From all the marked points of the lapel and the end of the collar, lower the perpendiculars to the fold line of the lapel.

Then, using tracing paper or a graphical method, mirror the constructed contours of the lapel and the end of the collar relative to the fold line of the lapel and clarify the line of the front neckline.

Most often, the neck line is drawn in a smooth curve.
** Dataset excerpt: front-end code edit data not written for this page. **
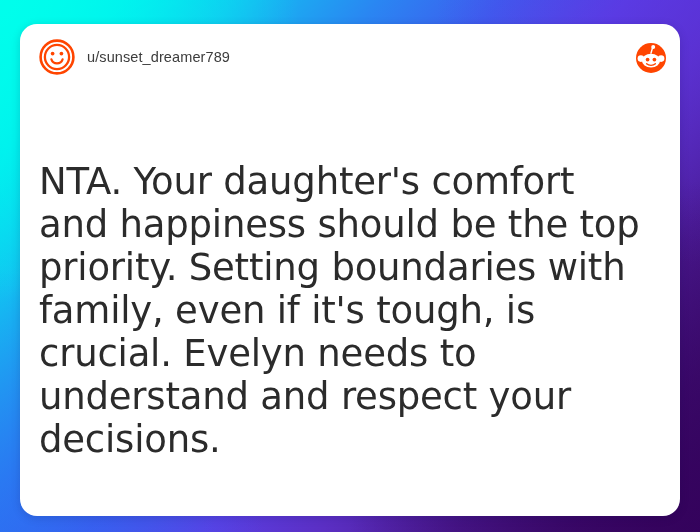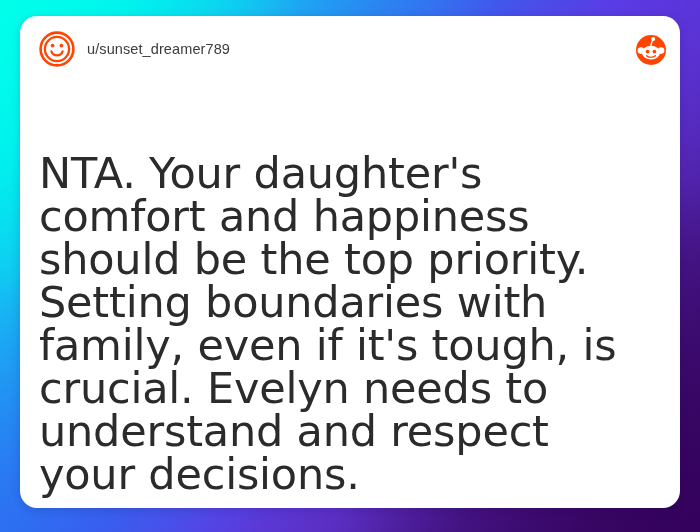--- a/index.html
+++ b/index.html
@@ -55,7 +55,7 @@
   #card {
     position: absolute;
     left: 20px;
-    top: 16px;
+    top: 24px;
     width: 660px;
     height: 492px;
     background: #ffffff;

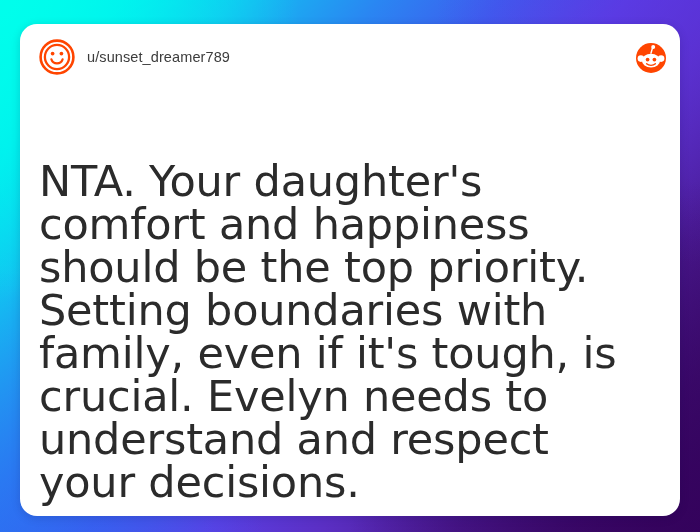--- a/index.html
+++ b/index.html
@@ -111,7 +111,7 @@
     left: 19px;
     top: 136px;
     width: 615px;
-    font-size: 43px;
+    font-size: 37px;
     line-height: 43px;
     color: #2b2b2b;
     letter-spacing: -0.2px;

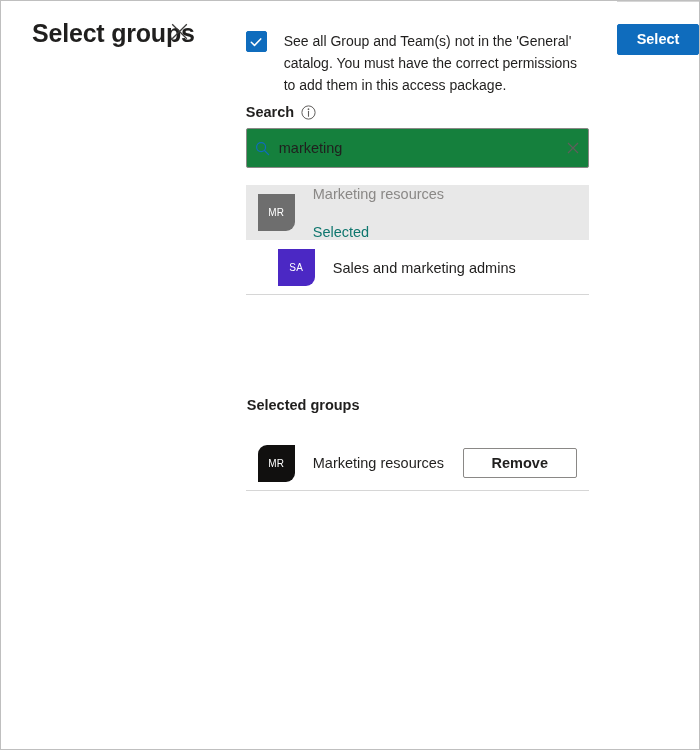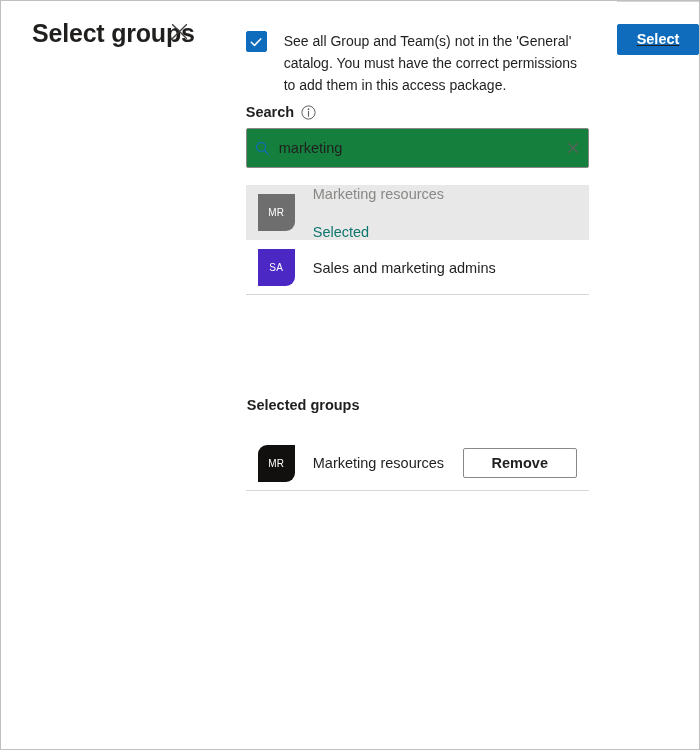--- a/index.html
+++ b/index.html
@@ -272,7 +272,6 @@
     border-top: 1px solid #d6d6d6;
     display: flex;
     align-items: center;
-    text-decoration: underline;
   }
   .primary-btn {
     min-width: 82px;

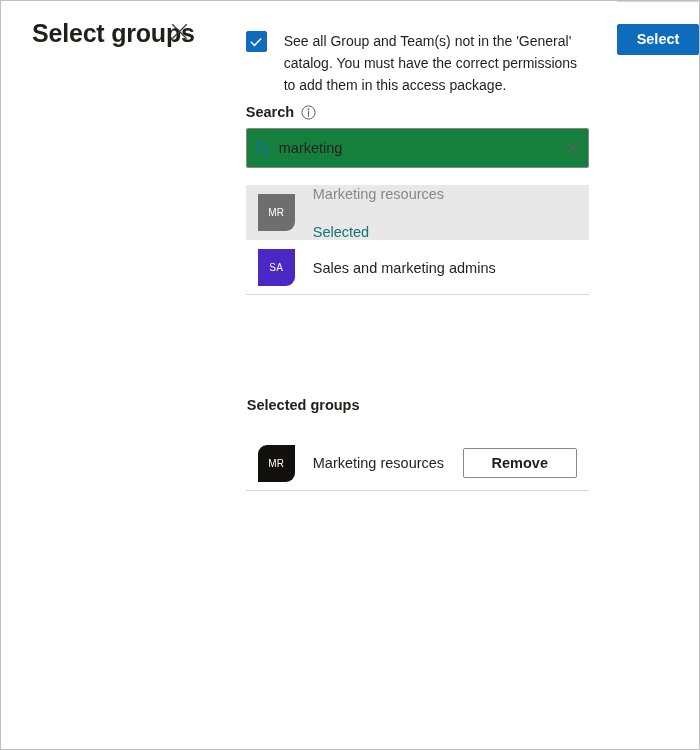--- a/index.html
+++ b/index.html
@@ -357,7 +357,7 @@
       </div>
 
       <div class="result-item bordered">
-        <span class="avatar" style="background: rgb(75, 40, 196);">SA</span>
+        <span class="avatar" style="background: rgb(75, 40, 196); margin-left: 20px;">SA</span>
         <span class="result-text">
           <span class="result-name">Sales and marketing admins</span>
         </span>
When lowering the neck near the half-skid, it is drawn up along a tangent from point 173 to the original line of the neck to the point of contact.

When lifting, point 173 is smoothly connected to point 16, and near point 173 there should be a small straight section.

Control questions:

1. What types of pockets do you know?

2. What types of fasteners do you know?

3. How are the buttons placed on products with a central flap and offset fastener?

4. What determines the number of loops in clothes?

5. What is a lapel ledge? raskep?

6. In what cases is the neck lowering delayed?

7. What is the width of the side for a women's demi-season coat with an offset fastener? for a women's jacket?

8. How are the buttonholes located in women's clothing with a central side fastener? with an offset clasp? with a placket clasp?

9. How is the beginning of the loop located relative to the half-skid line?

10. What is the length of the loop?

11. What is the relationship between the lapel shoulder point and the clasp of the product?

Report requirements:

Laboratory work report No. 8 should present:

- subject;

- Objective;

- The content of the work;

- notes in a notebook;

— drawing of a women's coat IMC in M ​​1:1 with a pocket entry line, side, loops and lapel in accordance with the model sketch.

Laboratory work No. 9

Construction of initial model structures (IMC) of set-in sleeves. Calculation of the landing of the sleeve cap

Purpose of the work: to develop practical skills in performing calculations and converting BC drawings of a set-in sleeve into the initial model design (IMC) of a single-seam, two-seam and three-seam sleeve; according to landing calculations.

Aids and tools: educational posters , finished products, fashion magazines, drawing supplies, BC drawings of dress and jacket sleeves (laboratory work Nos. 3 and 4).

Literature:

6. Unified methodology for designing clothes CMEA (UMKO CMEA). Volume 2. Basic designs of women's clothing. M.: TsNIITEIlegprom, 1988, p. 26-28, 62-65, 87-89.

7. Constructive modeling: Textbook for universities / A.I. Martynova, E.A. Andreeva - M.: Moscow State Academy of Light Industry, 1999, pp. 46-60.

Contents of work (6 hours) :

1. Study of IMC sleeves, analysis of their shape.

2. Calculation and construction of the IMC for a single-seam dress sleeve.

3. Calculation and construction of IMC for two-seam and three-seam coat sleeves.

4. Study of the connection between the sleeve cap and the armhole. Analysis of sleeve sizes and shapes.

5. Distribution of the fit of the sleeve cap among the armhole sections.